| What you need to do |
I'd like every entry returned exactly as it is, with the images left out.

■ ■ ■ ■ ■ ■ ■

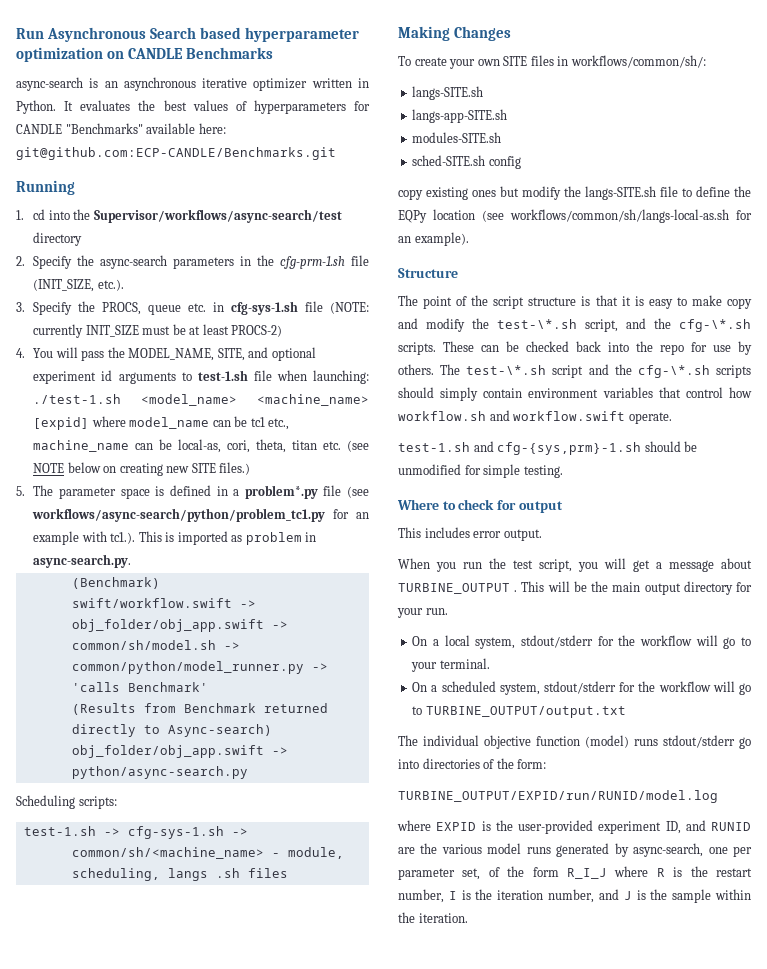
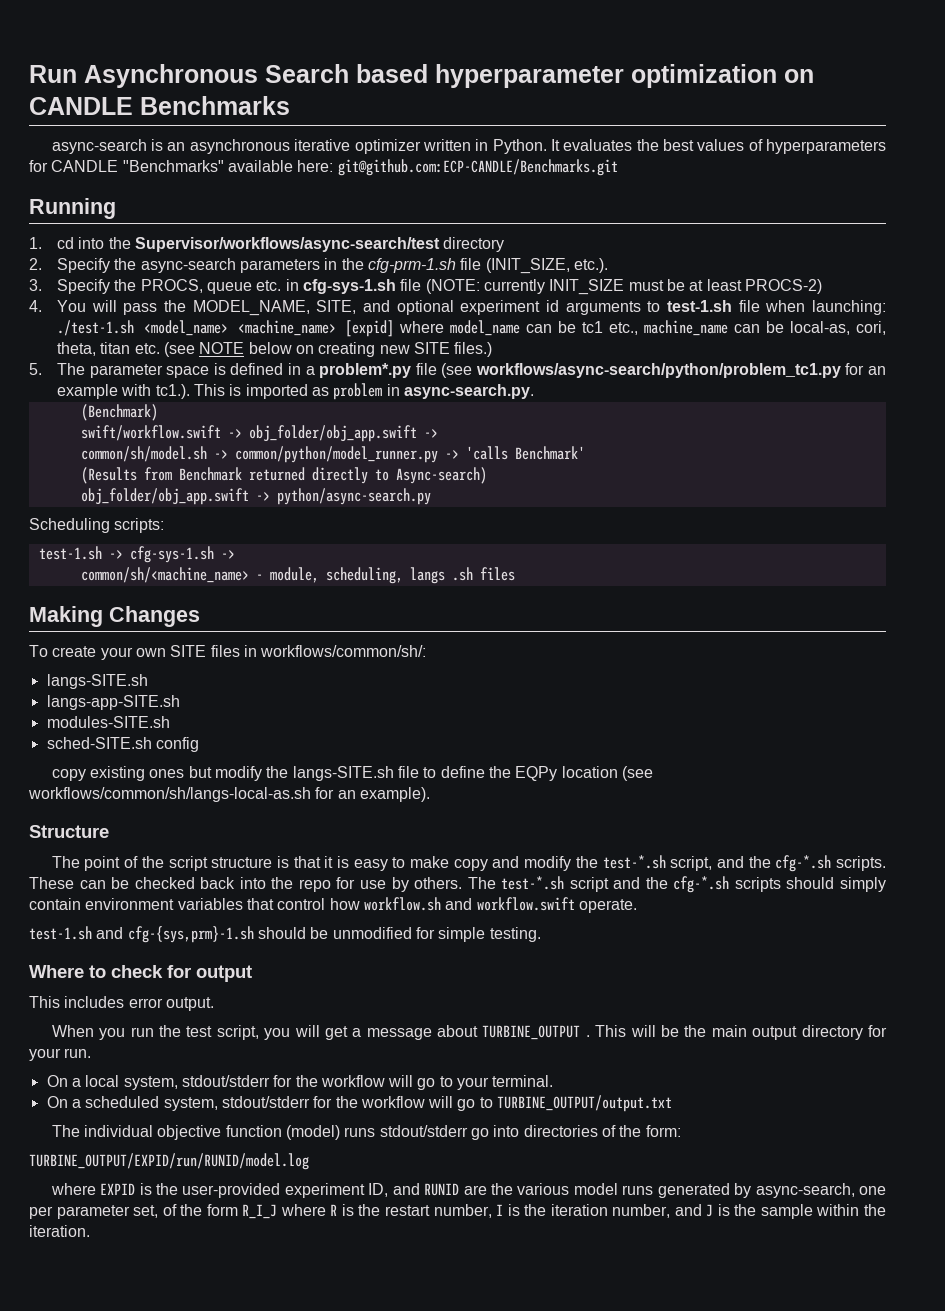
[497,319,577,329] test-\*.sh -> [602,855,666,869] test-*.sh
[679,319,751,332] cfg-\*.sh -> [775,855,832,872] cfg-*.sh
[466,365,547,375] test-\*.sh -> [501,876,565,890] test-*.sh
[637,365,710,378] cfg-\*.sh -> [673,876,730,893] cfg-*.sh

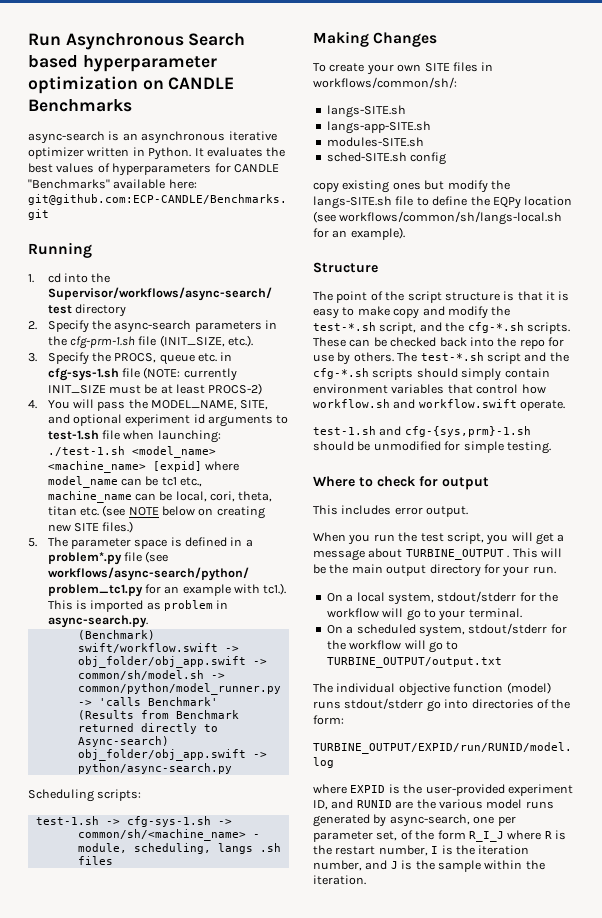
[790,321,851,335] local-as, -> [175,491,207,502] local,
[28,787,311,802] workflows/common/sh/langs-local-as.sh -> [339,211,563,225] workflows/common/sh/langs-local.sh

■ ■ ■ ■ ■ ■ ■

| Solution |
[497,319,577,329] test-\*.sh -> [602,855,666,869] test-*.sh
[679,319,751,332] cfg-\*.sh -> [775,855,832,872] cfg-*.sh
[466,365,547,375] test-\*.sh -> [501,876,565,890] test-*.sh
[637,365,710,378] cfg-\*.sh -> [673,876,730,893] cfg-*.sh

[790,321,851,335] local-as, -> [175,491,207,502] local,
[28,787,311,802] workflows/common/sh/langs-local-as.sh -> [339,211,563,225] workflows/common/sh/langs-local.sh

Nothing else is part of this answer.